_TASK GOAL_. Among the entries below, find the lines with the word "fcell" and return them.

##### RAW DATA #####

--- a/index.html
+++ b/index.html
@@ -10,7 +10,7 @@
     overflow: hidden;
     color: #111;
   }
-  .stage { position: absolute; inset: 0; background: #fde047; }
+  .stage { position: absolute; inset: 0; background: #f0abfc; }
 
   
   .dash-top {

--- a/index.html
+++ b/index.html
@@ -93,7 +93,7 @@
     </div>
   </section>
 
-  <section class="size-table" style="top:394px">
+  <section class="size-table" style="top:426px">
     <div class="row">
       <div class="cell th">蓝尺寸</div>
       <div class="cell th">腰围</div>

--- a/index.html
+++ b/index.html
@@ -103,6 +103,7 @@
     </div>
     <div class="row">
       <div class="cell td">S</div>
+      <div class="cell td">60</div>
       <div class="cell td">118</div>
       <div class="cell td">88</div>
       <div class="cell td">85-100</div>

#####
##### RAW DATA #####

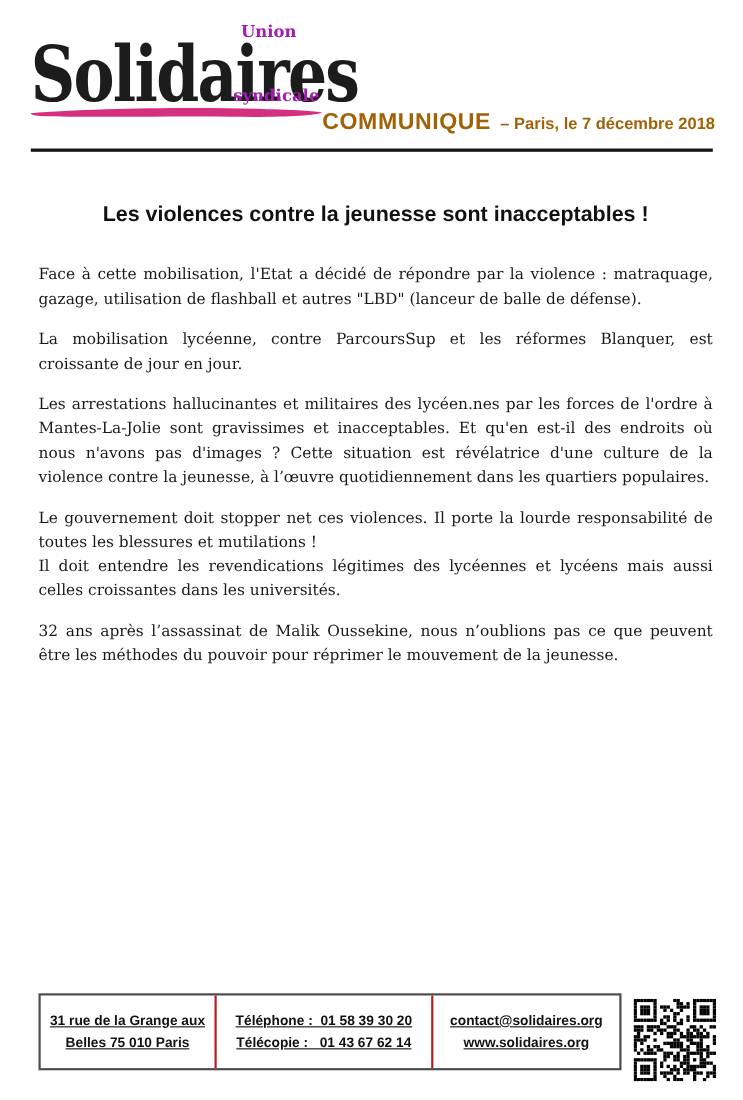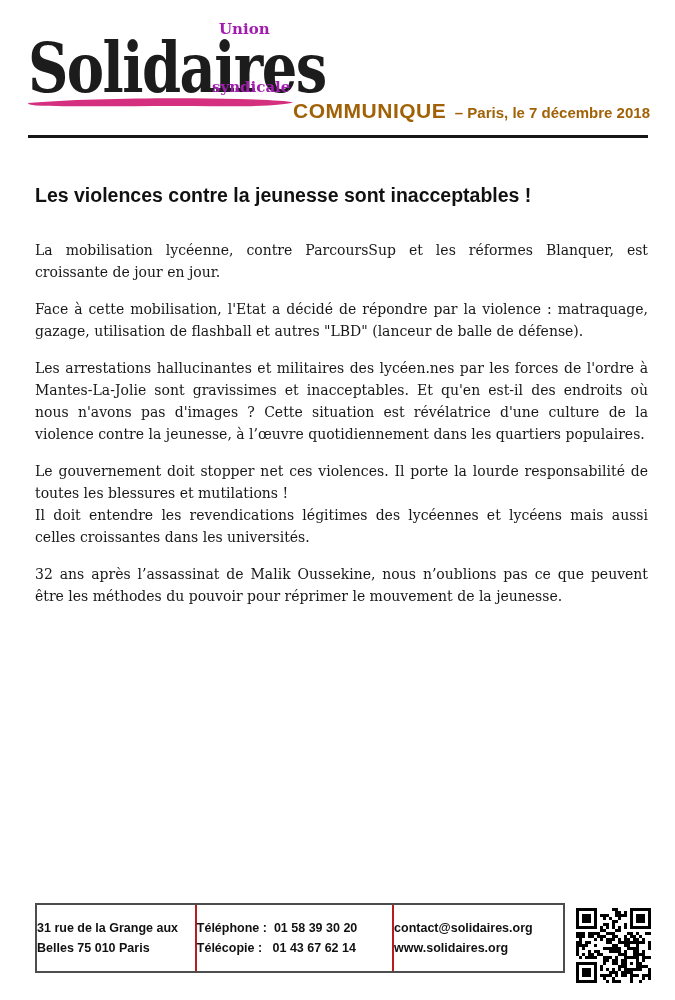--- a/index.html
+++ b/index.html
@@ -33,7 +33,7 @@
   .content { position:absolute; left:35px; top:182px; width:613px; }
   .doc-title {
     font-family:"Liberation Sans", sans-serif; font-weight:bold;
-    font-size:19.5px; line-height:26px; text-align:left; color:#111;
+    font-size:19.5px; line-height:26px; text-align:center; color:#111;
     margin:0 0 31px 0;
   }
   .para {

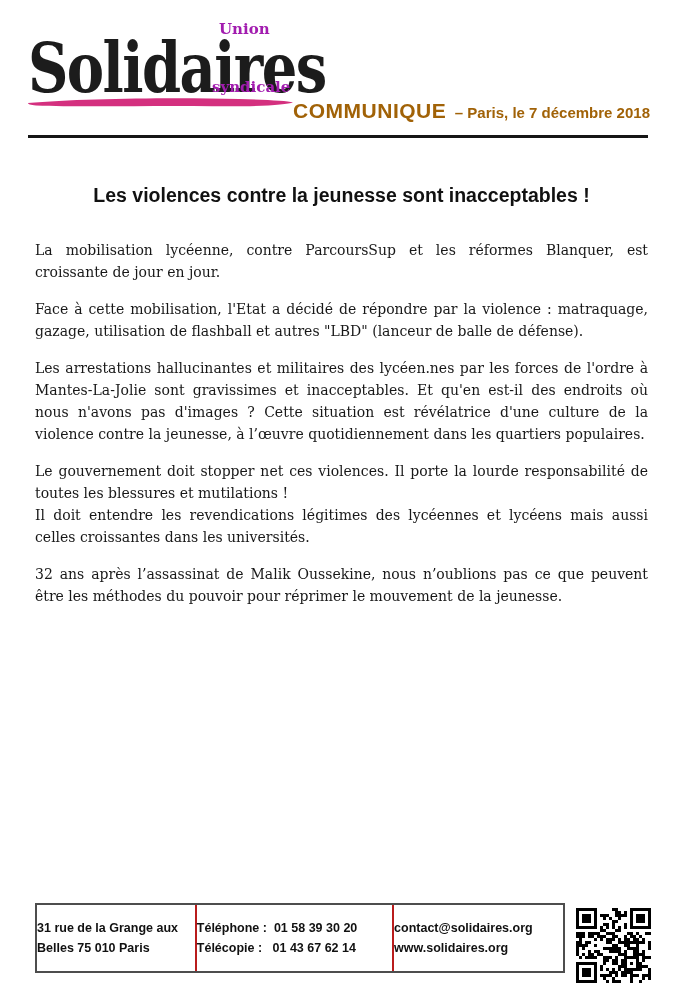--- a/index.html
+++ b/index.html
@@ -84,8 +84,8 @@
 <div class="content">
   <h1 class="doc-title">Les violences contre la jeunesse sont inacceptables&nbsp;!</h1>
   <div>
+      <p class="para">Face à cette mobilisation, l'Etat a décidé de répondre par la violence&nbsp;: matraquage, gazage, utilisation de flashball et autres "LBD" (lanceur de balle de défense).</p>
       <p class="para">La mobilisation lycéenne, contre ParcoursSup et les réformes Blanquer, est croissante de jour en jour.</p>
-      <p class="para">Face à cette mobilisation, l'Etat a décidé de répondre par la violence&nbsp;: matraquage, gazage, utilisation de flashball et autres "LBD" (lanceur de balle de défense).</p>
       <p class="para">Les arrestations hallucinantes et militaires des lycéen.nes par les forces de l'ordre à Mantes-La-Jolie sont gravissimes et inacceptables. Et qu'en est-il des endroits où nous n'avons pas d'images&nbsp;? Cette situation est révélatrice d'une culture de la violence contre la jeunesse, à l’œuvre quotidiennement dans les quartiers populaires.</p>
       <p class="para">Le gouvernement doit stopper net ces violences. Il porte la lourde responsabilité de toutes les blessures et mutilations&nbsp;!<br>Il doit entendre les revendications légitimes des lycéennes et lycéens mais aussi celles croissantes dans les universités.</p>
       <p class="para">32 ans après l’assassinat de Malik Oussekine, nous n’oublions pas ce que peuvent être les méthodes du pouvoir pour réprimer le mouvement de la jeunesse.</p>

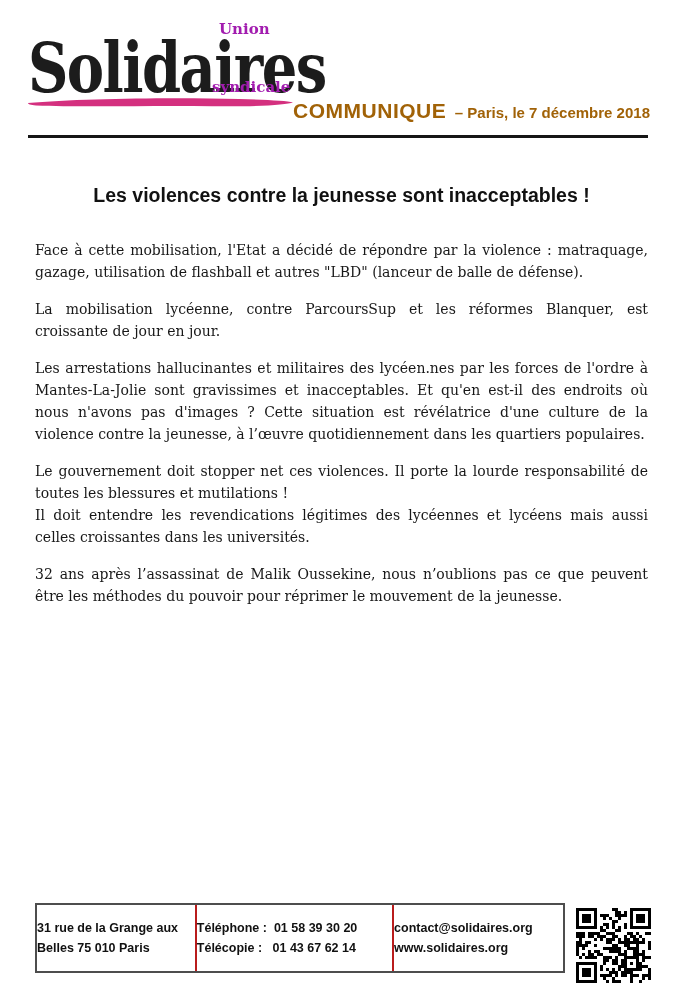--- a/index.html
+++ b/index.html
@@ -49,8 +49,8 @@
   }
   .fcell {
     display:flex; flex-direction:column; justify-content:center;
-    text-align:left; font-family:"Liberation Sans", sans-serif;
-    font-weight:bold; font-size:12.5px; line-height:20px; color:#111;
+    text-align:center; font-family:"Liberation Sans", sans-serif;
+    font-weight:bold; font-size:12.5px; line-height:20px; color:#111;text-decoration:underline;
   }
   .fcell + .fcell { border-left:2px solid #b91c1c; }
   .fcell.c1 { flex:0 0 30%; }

#####
##### RAW DATA #####

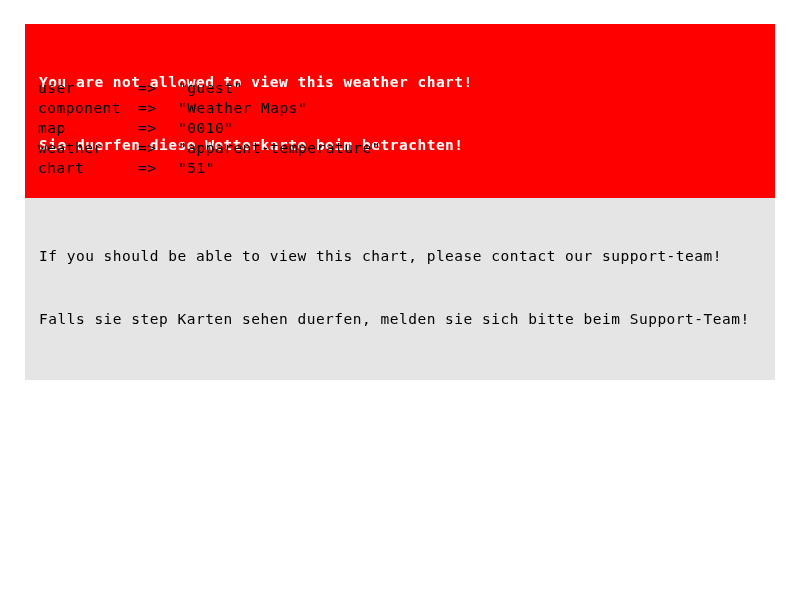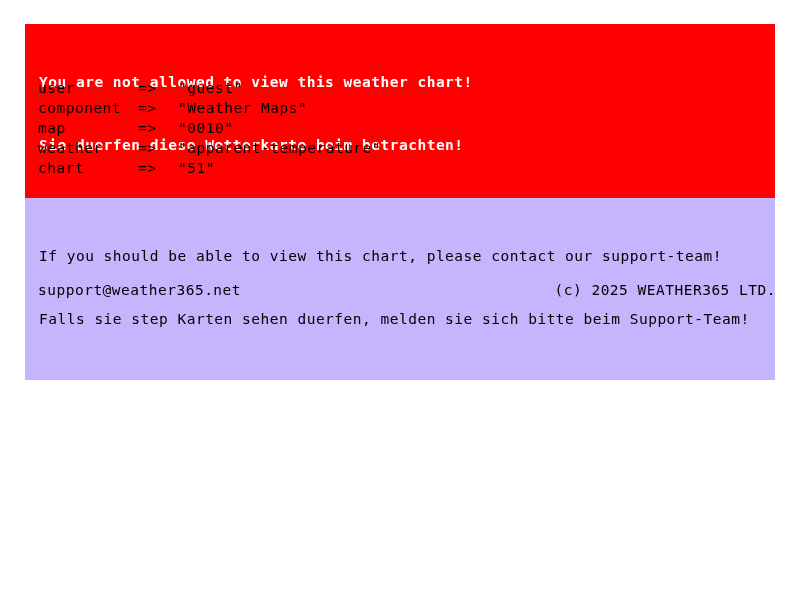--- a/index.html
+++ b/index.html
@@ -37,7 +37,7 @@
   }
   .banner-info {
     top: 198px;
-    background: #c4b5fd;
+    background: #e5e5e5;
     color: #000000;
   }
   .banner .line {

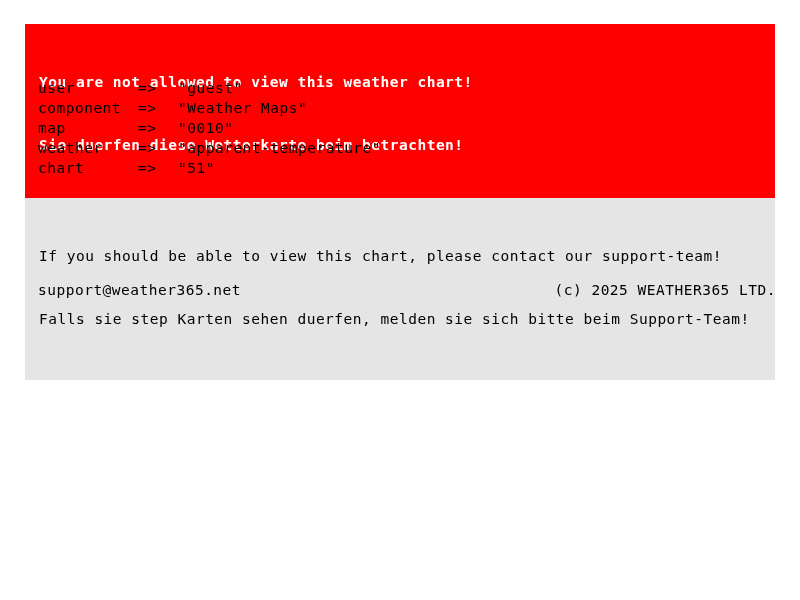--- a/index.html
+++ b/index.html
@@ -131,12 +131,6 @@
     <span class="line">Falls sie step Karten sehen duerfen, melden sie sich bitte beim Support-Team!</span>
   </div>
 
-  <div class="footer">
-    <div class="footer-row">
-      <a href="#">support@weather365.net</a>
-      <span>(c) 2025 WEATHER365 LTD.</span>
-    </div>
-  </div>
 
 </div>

#####

_OUTPUT OF THE EXERCISE_.
   .fcell {
   .fcell + .fcell { border-left:2px solid #b91c1c; }
   .fcell.c1 { flex:0 0 30%; }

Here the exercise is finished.